Task prompt:
Only the lines below starting at the one that contains "- Transcribing handwritten" and ending at the one that contains "to varying aspects of the handwriting and notetaking." are to be reproduced, exactly and with both ends kept.

Dataset extract:
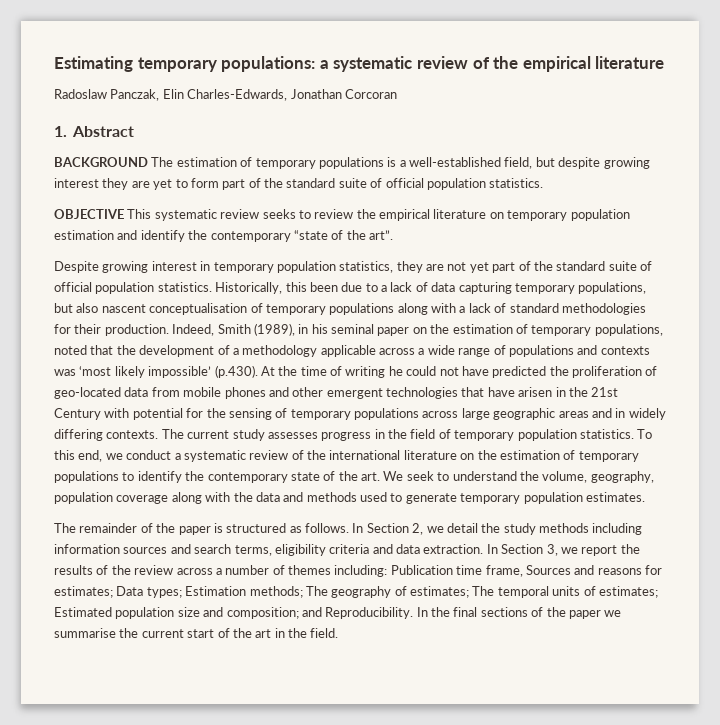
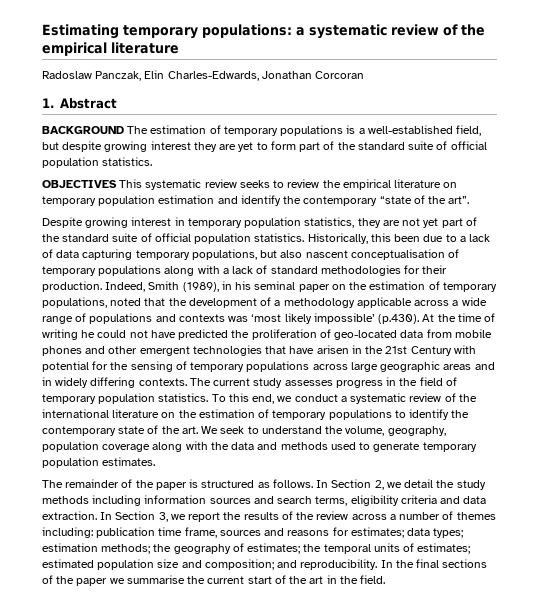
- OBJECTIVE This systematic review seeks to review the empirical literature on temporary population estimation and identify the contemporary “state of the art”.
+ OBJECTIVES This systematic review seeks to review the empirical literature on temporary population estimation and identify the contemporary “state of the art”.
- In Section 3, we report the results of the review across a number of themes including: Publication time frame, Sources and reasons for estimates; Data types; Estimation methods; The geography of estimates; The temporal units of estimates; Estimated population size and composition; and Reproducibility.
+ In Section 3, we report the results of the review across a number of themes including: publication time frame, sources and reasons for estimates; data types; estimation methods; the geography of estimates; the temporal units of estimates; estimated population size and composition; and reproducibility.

...

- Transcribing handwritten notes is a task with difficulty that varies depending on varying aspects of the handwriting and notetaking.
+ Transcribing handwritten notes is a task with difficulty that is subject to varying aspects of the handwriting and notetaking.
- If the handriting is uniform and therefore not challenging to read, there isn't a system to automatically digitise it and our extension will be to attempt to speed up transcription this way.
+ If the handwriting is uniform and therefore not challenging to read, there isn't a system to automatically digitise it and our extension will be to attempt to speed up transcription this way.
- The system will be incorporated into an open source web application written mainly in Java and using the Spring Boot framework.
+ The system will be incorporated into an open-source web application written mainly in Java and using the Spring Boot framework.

Exercise response:
- Transcribing handwritten notes is a task with difficulty that varies depending on varying aspects of the handwriting and notetaking.
+ Transcribing handwritten notes is a task with difficulty that is subject to varying aspects of the handwriting and notetaking.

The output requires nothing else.